Este post engaña, ya se lo aviso, señora. No va de estados civiles, sino de profesiones. Hay quien da el «sí quiero» a su oficio, sospecho que por una insustancialidad general de su existencia, porque no ha conocido otra cosa, para curar frustraciones vitales, e incluso por compromiso con los valores en que cree. Todas las opciones me parecen posibles, algunas más válidas que otras, y bastantes las considero absurdas. Estos matrimonios profesionales pueden ser muy parecidos a los civiles. Cabe la opción de que haya cariño, incluso satisfacciones comparadas a tener niños o disfrutar de una vida sexual plena. Pero quien abdica de su realidad para existir exclusivamente en el plano profesional corre el riesgo de despegar los pies del suelo.

Respeto a quienes se hayan casado con el periodismo. Pero desde luego, es un oficio que folla muy mal. Me inclino por la soltería y por una sana abstinencia. Porque a la que te descuidas, te baja los pantalones y te da un susto por donde no debe. No soy un arrepentido del periodismo, porque una vez mantuve un intenso noviazgo con él. Incluso llegué  a pensar que pasaríamos por el altar. Conseguí despertar de este espejismo a base de golpes bajos, que hoy no agradezco lo suficiente. Y puedo contemplar el paisaje, mientras otros compran sus trajes de novio.

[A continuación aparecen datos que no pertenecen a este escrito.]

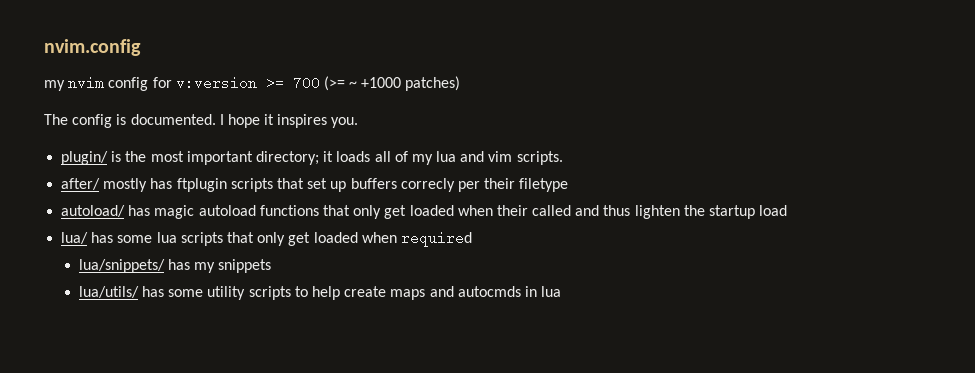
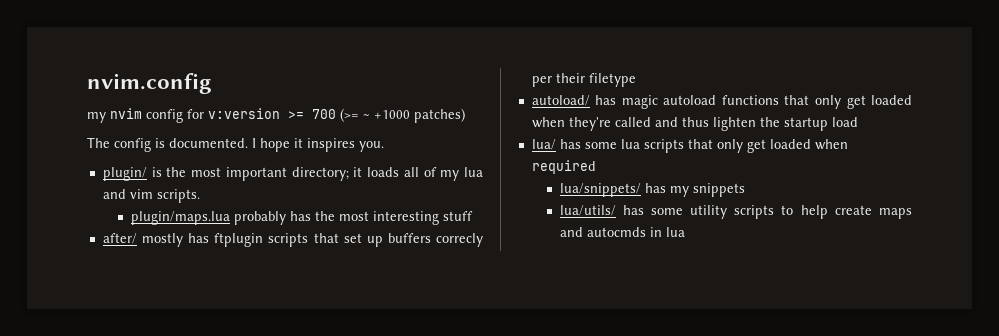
(563, 158) none -> [130,211,473,225] // plugin/maps.lua probably has the most interesting stuff
[496,205,528,216] their -> [568,117,611,131] they're

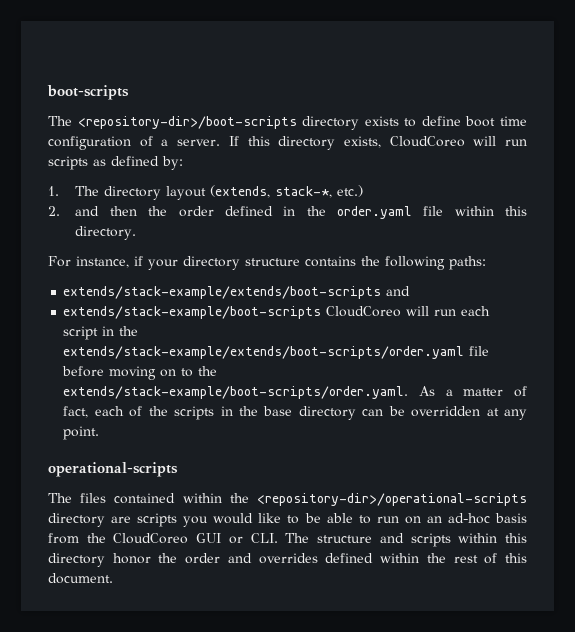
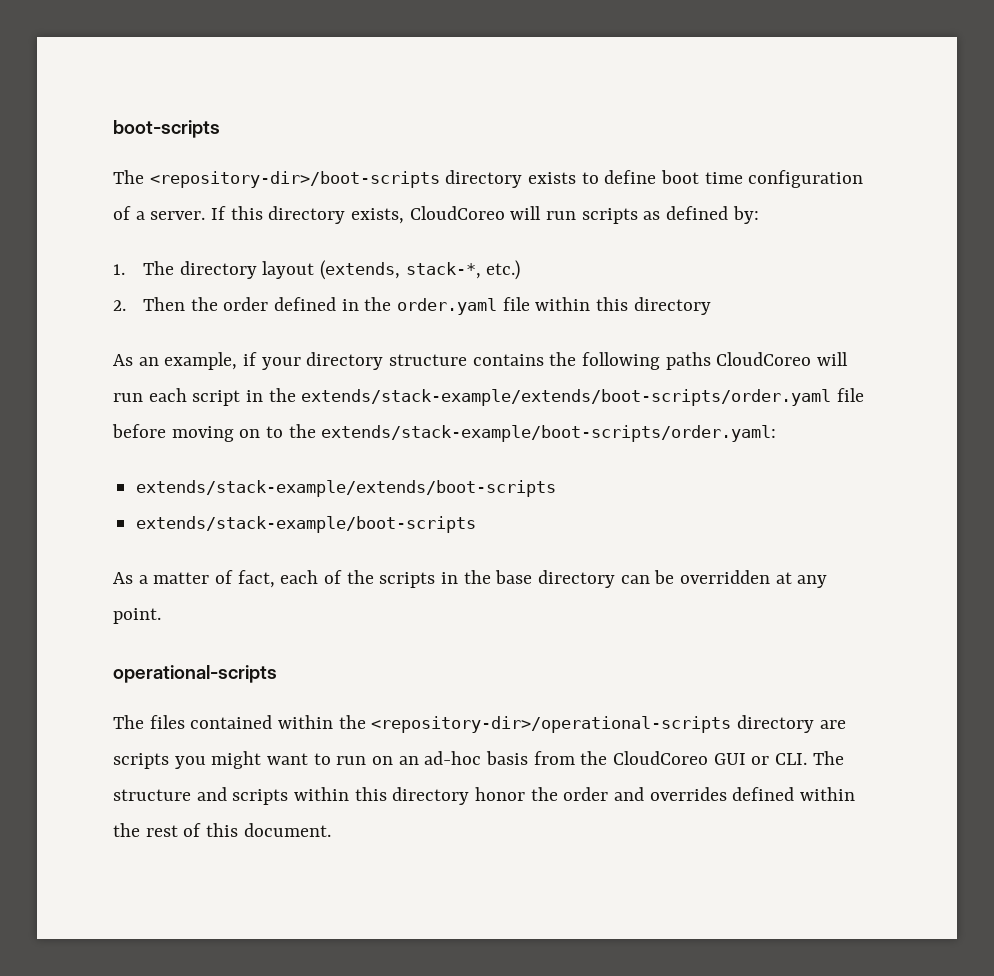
[75,206,137,216] and then -> [142,297,185,311] Then
[75,226,137,240] [48,256,129,268] directory. // For instance, -> [633,297,711,315] [113,352,238,370] directory // As an example,
[449,256,486,270] [63,286,411,299] [63,306,322,319] paths: // extends/stack-example/extends/boot-scripts and // extends/stack-example/boot-scripts -> [665,352,711,370] paths
[63,386,409,399] extends/stack-example/boot-scripts/order.yaml. -> [321,425,777,442] [136,480,557,497] [136,516,477,533] extends/stack-example/boot-scripts/order.yaml: // extends/stack-example/extends/boot-scripts // extends/stack-example/boot-scripts //
[213,513,353,524] would like to be able -> [211,751,309,769] might want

Les deseo lo mejor, aunque me parezca una forma muy triste de querer ser feliz.

Del año que termina…

…me quedan un puñado de imágenes en sepia, fruto del pasado que ya representan en mi vida. Como tal lo recordaré, como una etapa de toma de decisiones, de cambios sutiles y radicales, de puntos y aparte. Apenas hay un elemento de continuidad en este 2011, que es mi deliciosa adicción al humo y a la ópera, que como ya sabe usté, señora, se remonta incluso al 2010, por lo que tampoco son cuestiones novedosas. Atrás dejaré este año un piso, un trabajo y, por encima de todo, una profesión. Lo primero puede parecer superficial, pero cuando todo mi paso por Santiago había transcurrido hasta entonces dentro de las mismas cuatro paredes, hay muchos recuerdos que se amontonan.

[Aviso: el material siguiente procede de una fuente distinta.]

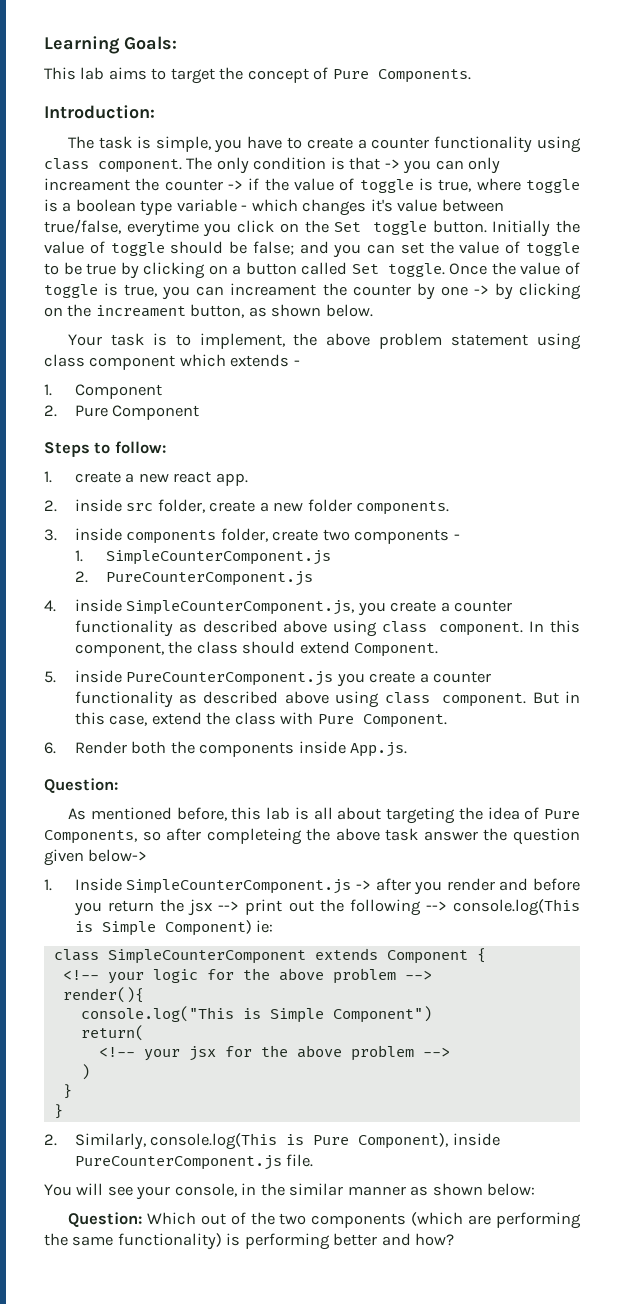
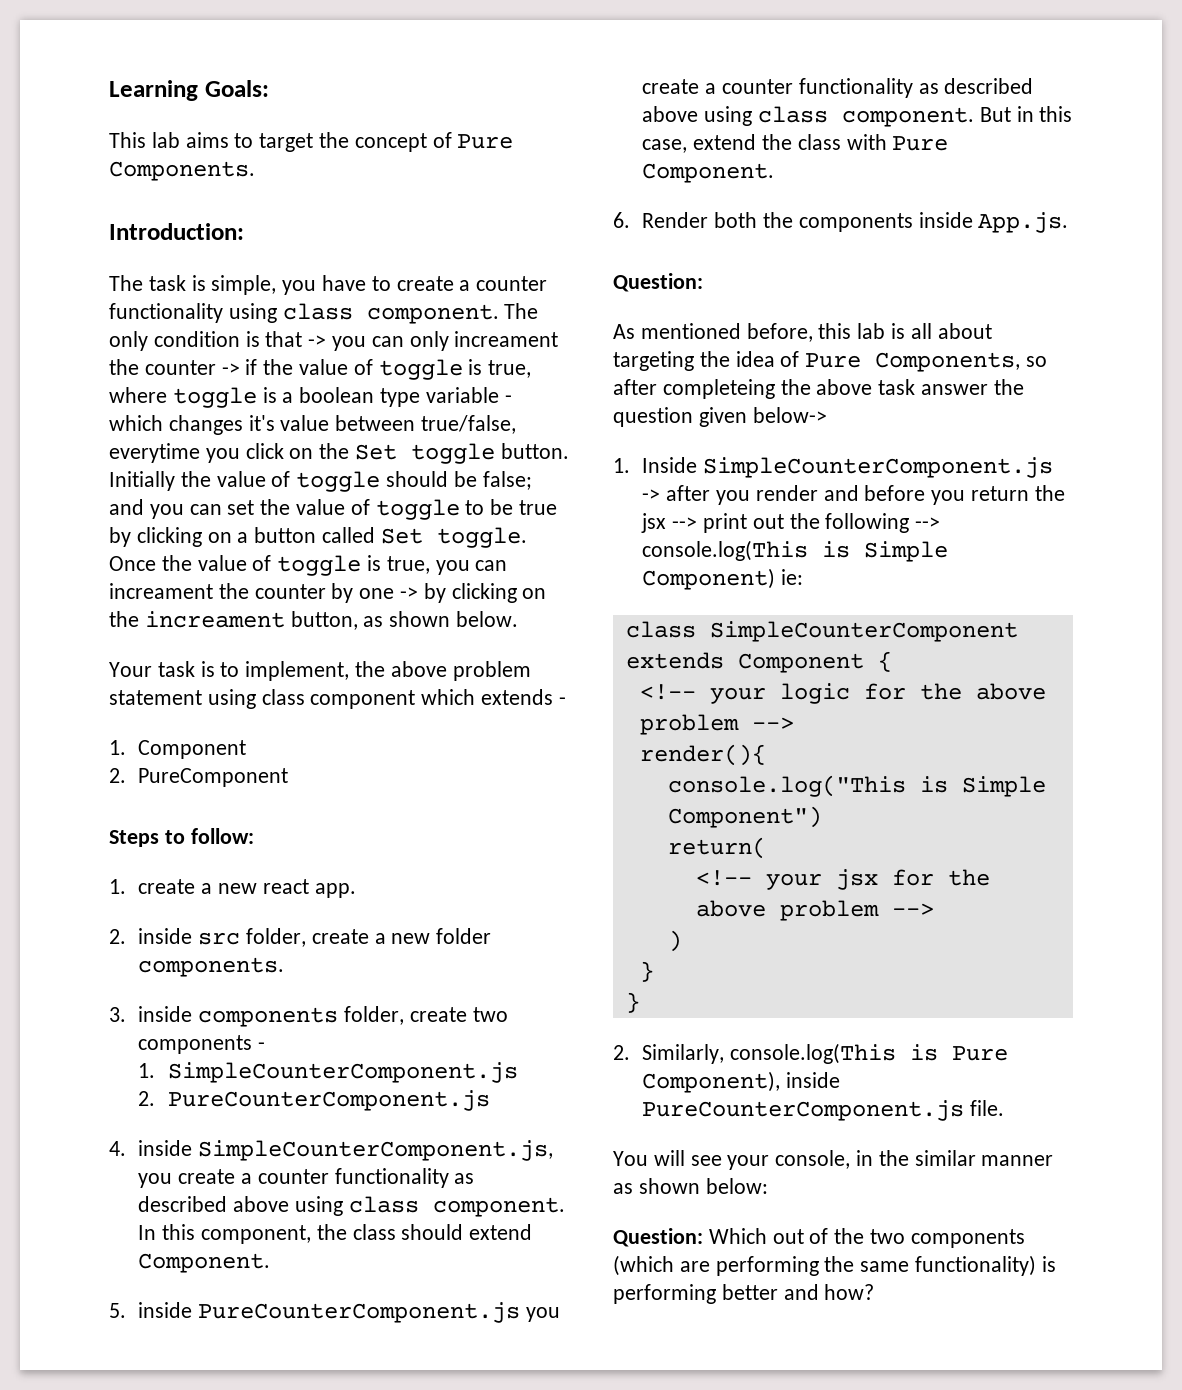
[74,405,200,420] Pure Component -> [138,768,289,787] PureComponent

Me quedo con el giro vital en los dos últimos aspectos. Cambio de oficina y de responsabilidades, como ya sabe. Y ello, implícitamente, tiene aparejado una sustancial variación en la forma que se tenga de entender el periodismo. Ha sido un salto con red, confieso, pero no por ello menos osado. Echo la vista atrás y contemplo ocho años de más alegrías que sinsabores. Muchas más. Y de mejores compañeros, aunque incluso en eso haya alguna excepción. Todo esto es ya agua pasada, tanto como los viajes a Milan, Robledillo, Bilbao, Oviedo, Londres, Sevilla, Madrid, Turín, Barcelona o Valencia durante 2011. Son postales propias que duermen gustosas en la caja de seguridad de mi memoria.

Por delante, el nuevo año, la vida a todo color, en pantalla de 70» y con sonido envolvente. Pero eso, señora, es otro post.